Retirement Benefits - Valuation of Alternative Investments
As described in Note 15 to the consolidated financial statements under the caption 
"Benefit Plan Investments," the Company's benefit plan investment policies are set with 
specific consideration of return and risk requirements in relationship to the respective 
liabilities. At December 31, 2021 the Company had $19,777.4 million in plan assets 
related to the defined benefit pension plans and retiree health benefit plans. 
Approximately 38 percent of the total pension and retiree health assets are in hedge 
funds and private equity-like investment funds ("alternative investments").

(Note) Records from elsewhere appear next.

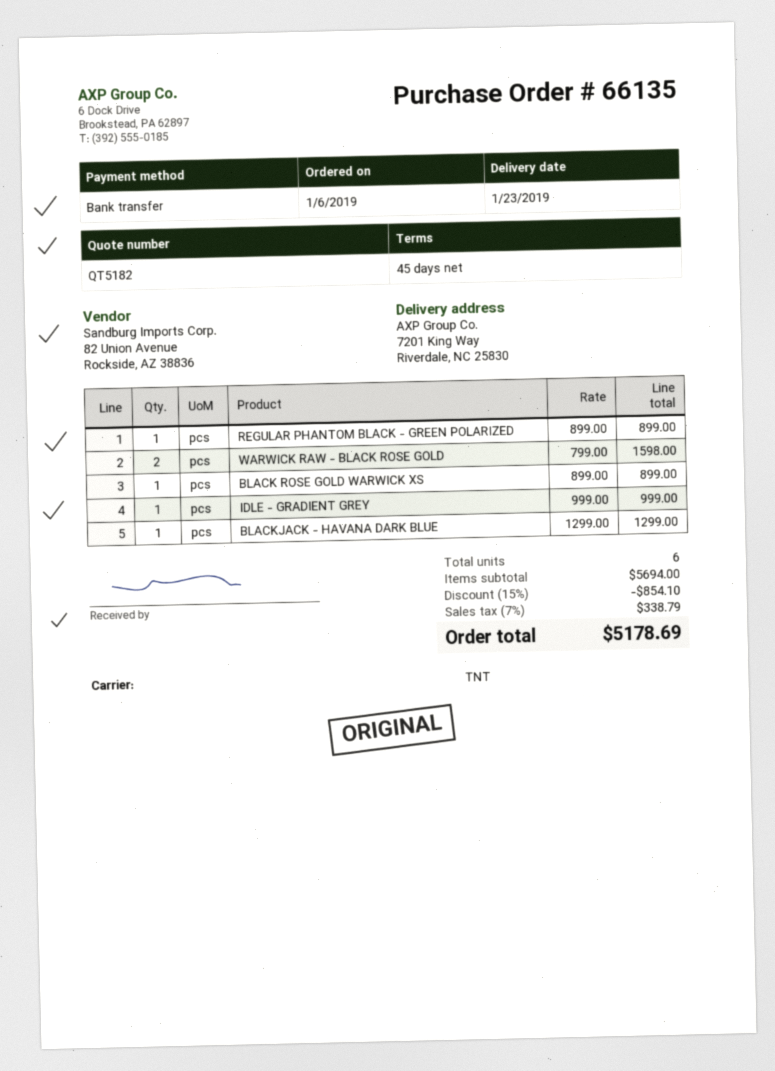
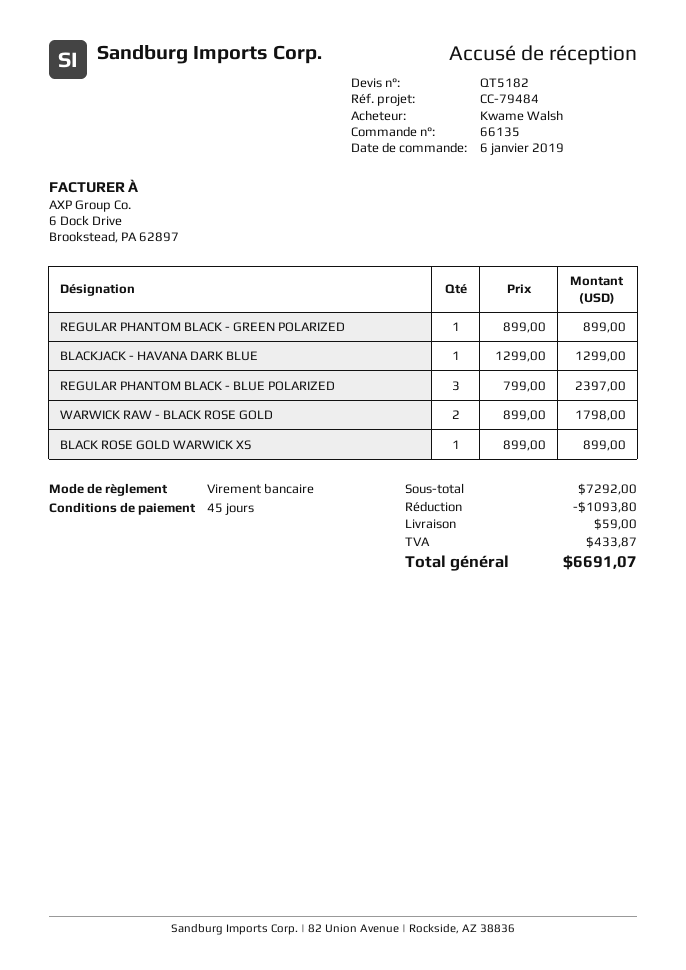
WARWICK RAW - BLACK ROSE GOLD: 2 x 799.00 = 1598.00 -> 2 x 899.00 = 1798.00
IDLE - GRADIENT GREY: 1 x 999.00 = 999.00 -> none
REGULAR PHANTOM BLACK - BLUE POLARIZED: none -> 3 x 799.00 = 2397.00
subtotal: 5694.00 -> 7292.00
discount: 854.10 -> 1093.80
shipping: none -> 59.00
tax: 338.79 -> 433.87
total: 5178.69 -> 6691.07

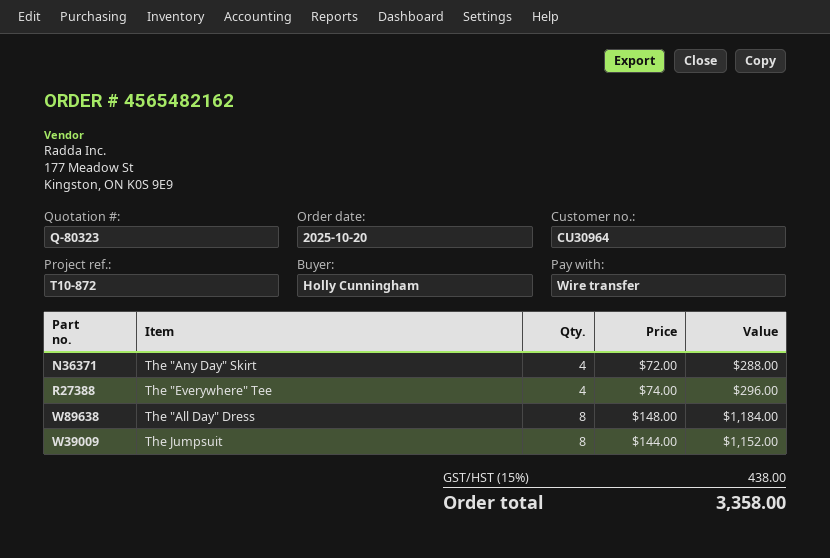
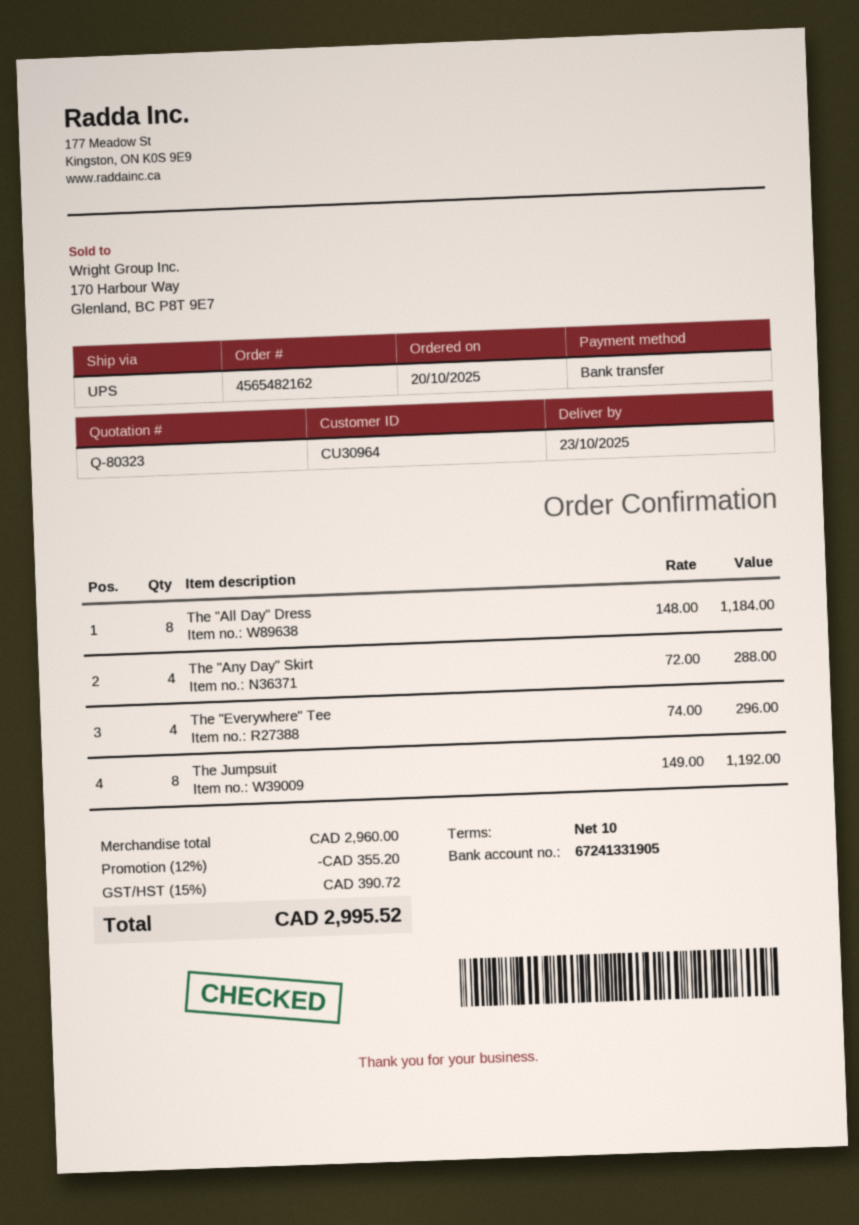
The Jumpsuit: 8 x 144.00 = 1152.00 -> 8 x 149.00 = 1192.00
discount: none -> 12% = 355.20
tax: 15% = 438.00 -> 15% = 390.72
total: 3358.00 -> 2995.52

These 
alternative investments are valued using significant unobservable inputs or are valued at 
net asset value (NAV) reported by the counterparty, adjusted as necessary.

Auditing the fair value of these alternative investments is challenging because of the 
higher estimation uncertainty of the inputs to the fair value calculations, including the 
underlying net asset values ("NAVs"), discounted cash flow valuations, comparable 
market valuations, and adjustments for currency, credit, liquidity and other risks. 
Additionally, certain information regarding the fair value of these alternative investments 
is based on unaudited information available to management at the time of valuation. 

How We 
Addressed the 
Matter in Our 
Audit

We tested the Company's controls addressing the risks of material misstatement 
relating to valuation of alternative investments. This included testing management's 
review controls over alternative investment valuation, which included a comparison of 
returns to benchmarks and in-person or telephonic meetings with investment firms to 
discuss valuation policies and procedures, as well as portfolio performance. 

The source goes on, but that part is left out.